= Beginning of Section =

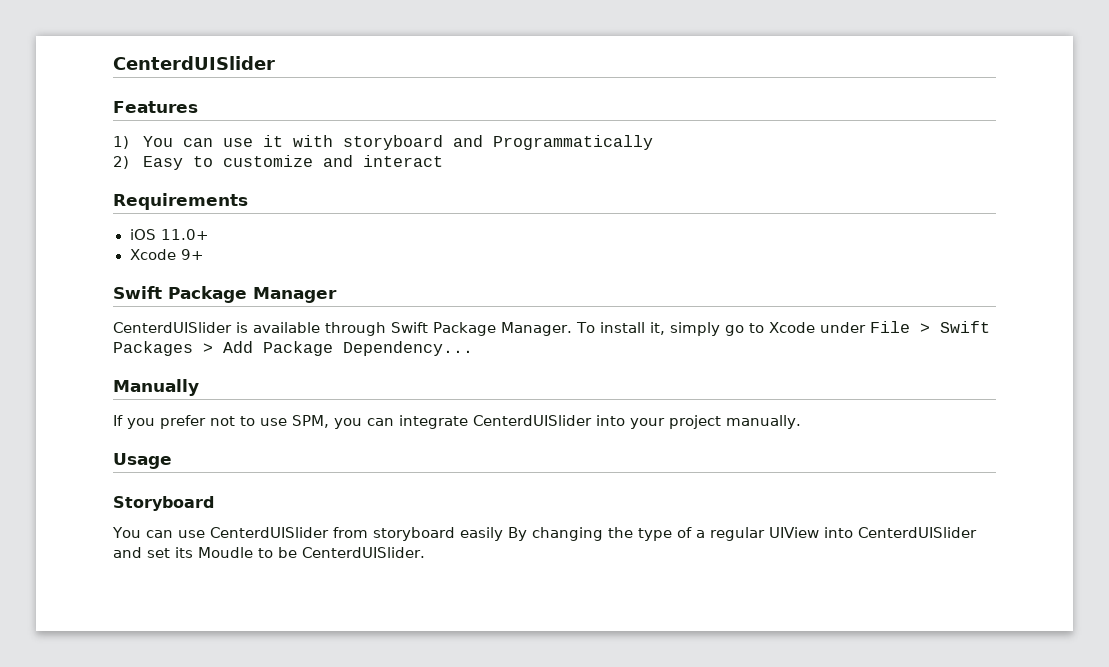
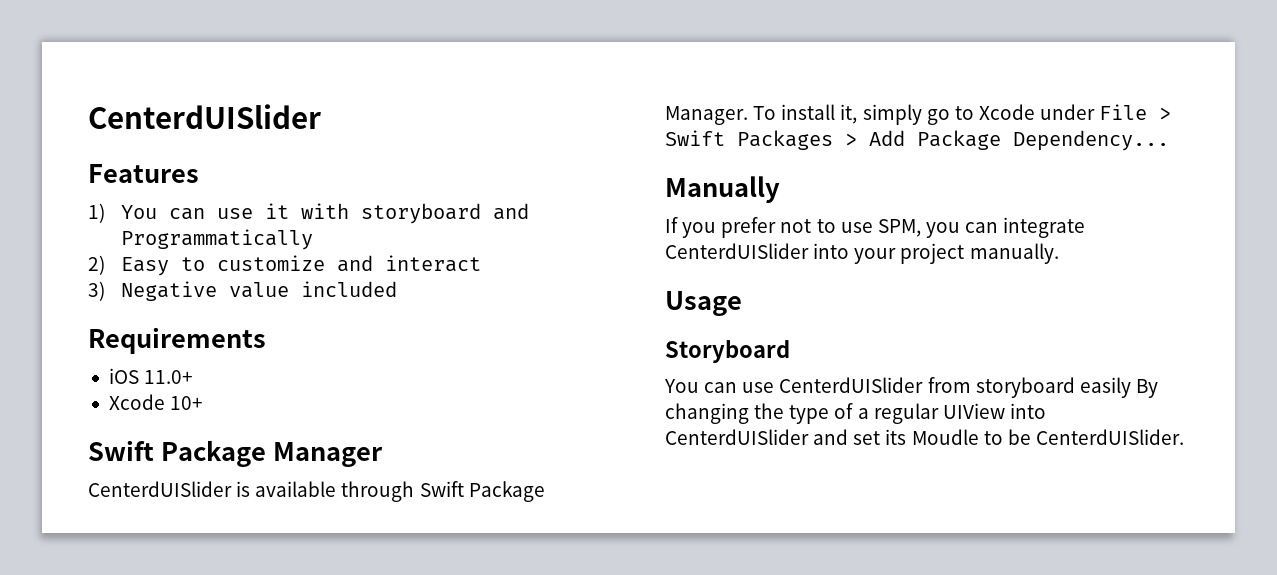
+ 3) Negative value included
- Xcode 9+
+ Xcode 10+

= End of Section =
= Beginning of Section =

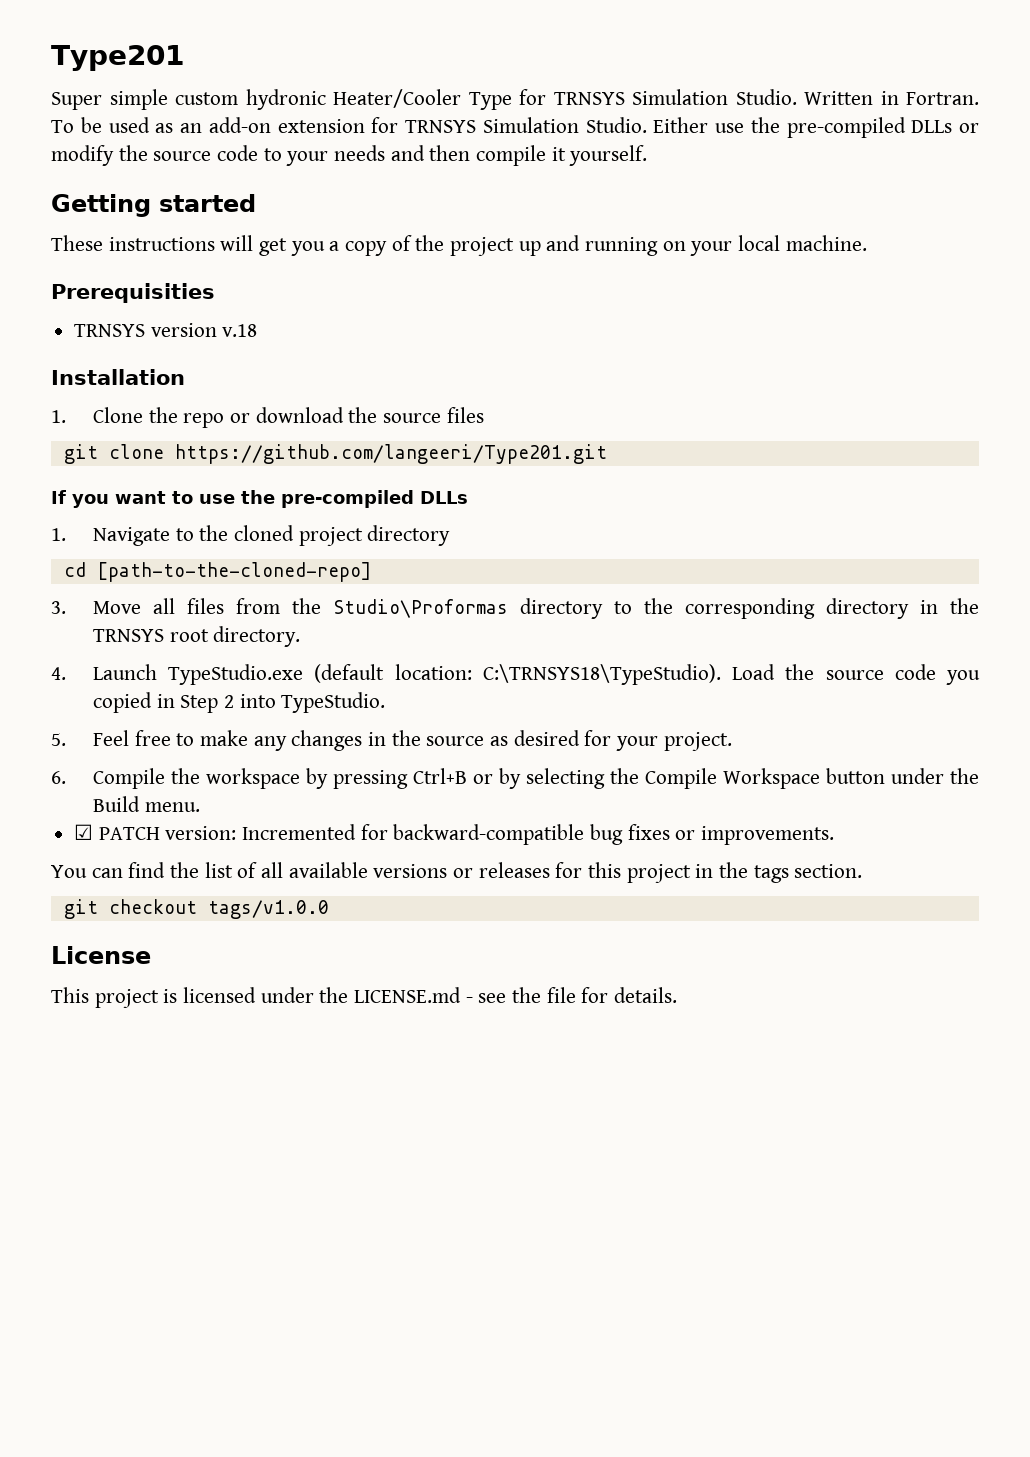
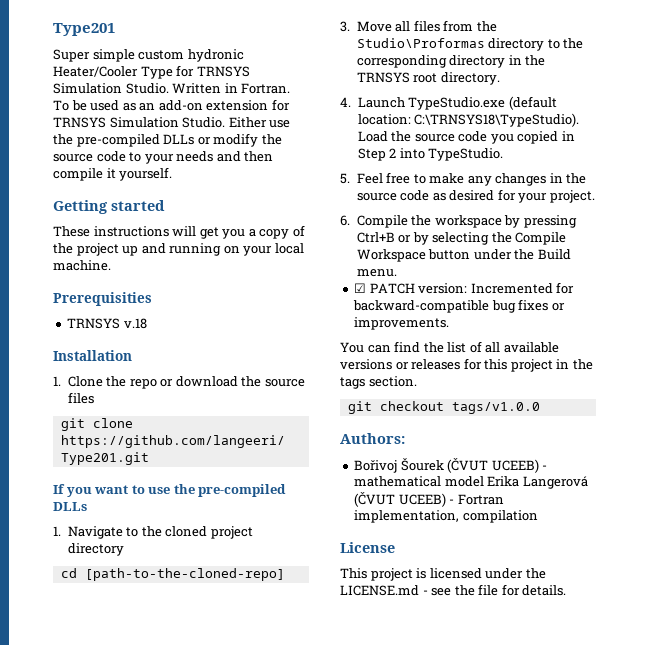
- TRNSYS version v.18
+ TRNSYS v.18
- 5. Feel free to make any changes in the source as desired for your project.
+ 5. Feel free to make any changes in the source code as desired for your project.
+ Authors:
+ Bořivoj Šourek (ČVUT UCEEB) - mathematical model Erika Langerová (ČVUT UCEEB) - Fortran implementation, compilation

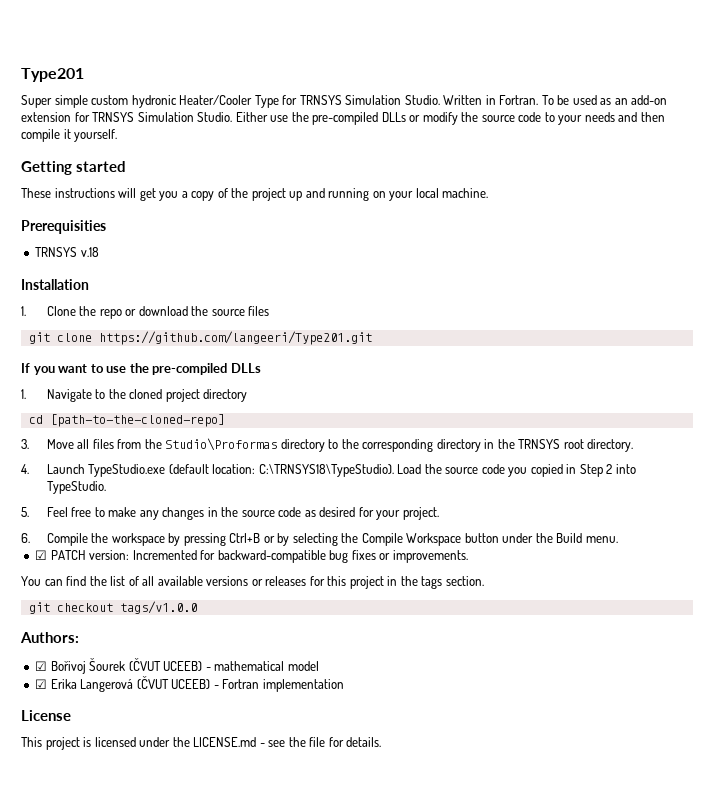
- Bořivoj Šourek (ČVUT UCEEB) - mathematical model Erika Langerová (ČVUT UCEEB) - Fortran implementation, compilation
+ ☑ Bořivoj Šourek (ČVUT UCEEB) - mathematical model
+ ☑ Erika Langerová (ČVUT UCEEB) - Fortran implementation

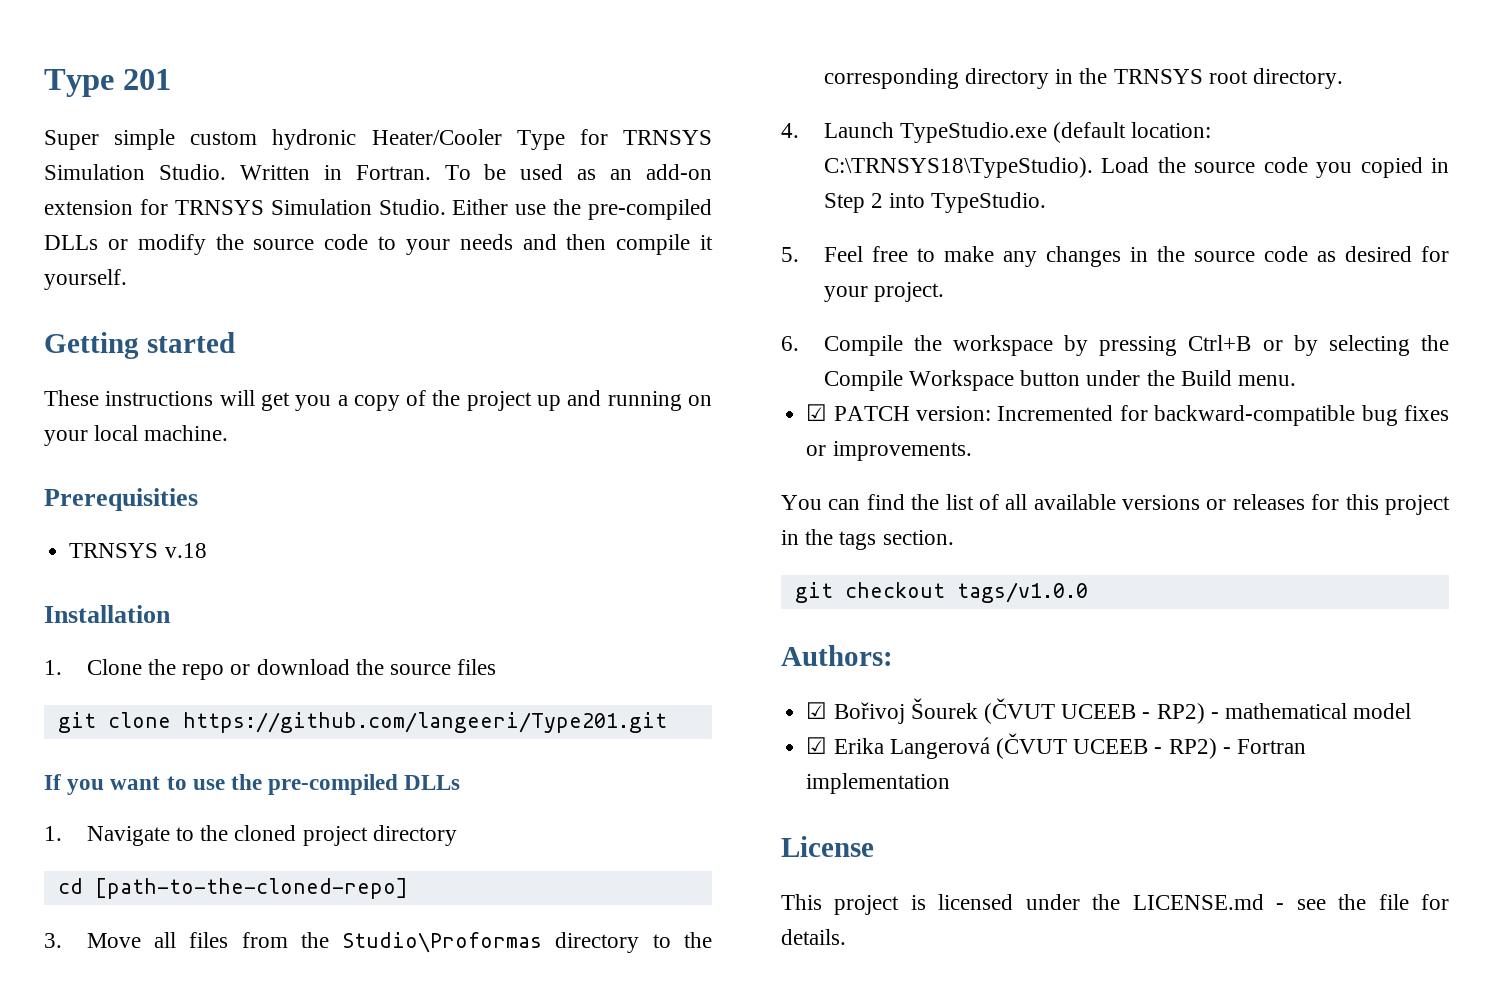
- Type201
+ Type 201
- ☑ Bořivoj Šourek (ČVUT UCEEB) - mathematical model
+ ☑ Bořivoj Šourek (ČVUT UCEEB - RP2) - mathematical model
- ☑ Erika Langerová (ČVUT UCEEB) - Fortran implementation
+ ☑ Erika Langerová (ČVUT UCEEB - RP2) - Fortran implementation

= End of Section =
= Beginning of Section =

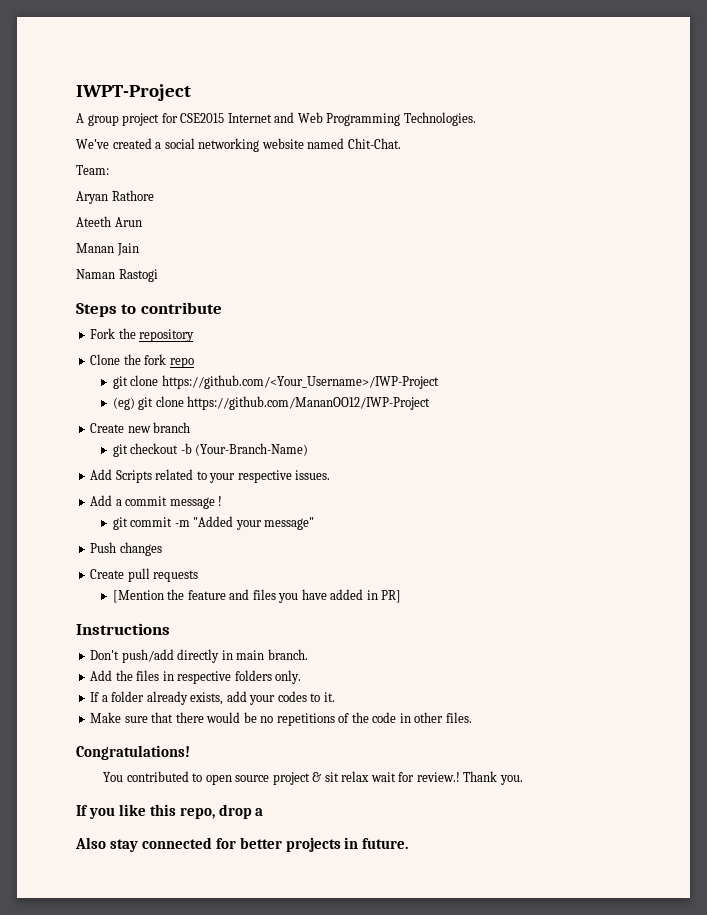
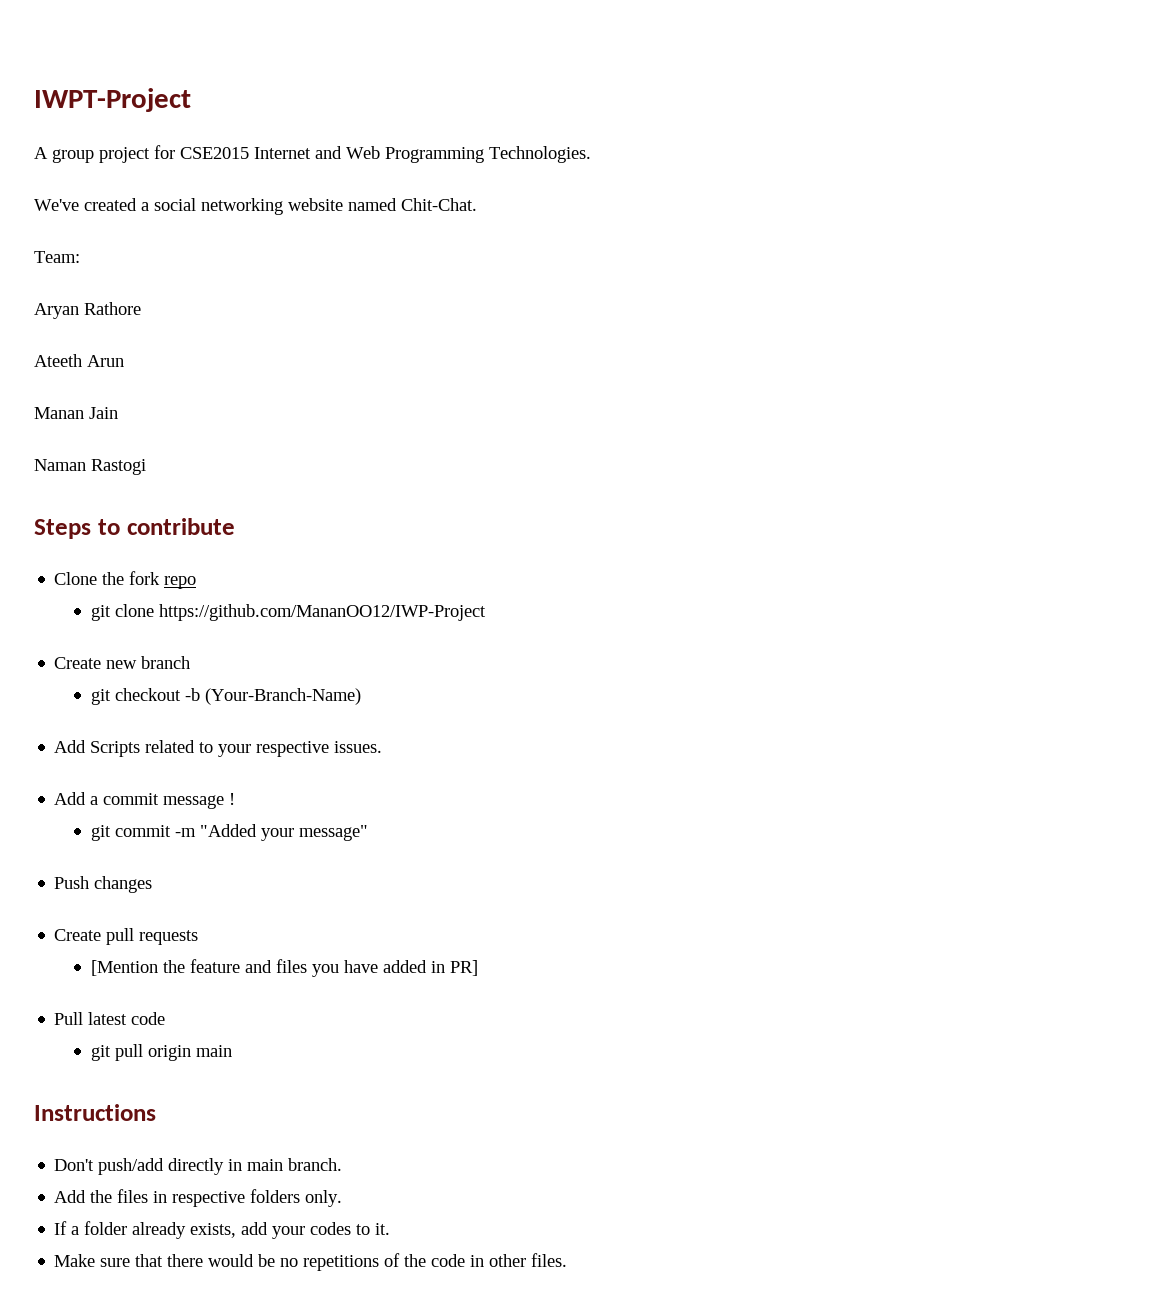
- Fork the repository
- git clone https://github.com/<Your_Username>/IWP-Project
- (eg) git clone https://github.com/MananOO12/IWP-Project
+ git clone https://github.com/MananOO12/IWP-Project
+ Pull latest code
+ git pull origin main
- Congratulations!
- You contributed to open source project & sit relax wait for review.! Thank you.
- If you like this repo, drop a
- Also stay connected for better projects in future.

= End of Section =

# INSTRUCTIONS TO FOLLOW
The job here is to find each line above with the word "github" and copy it.

# REPLY
- git clone https://github.com/<Your_Username>/IWP-Project
- (eg) git clone https://github.com/MananOO12/IWP-Project
+ git clone https://github.com/MananOO12/IWP-Project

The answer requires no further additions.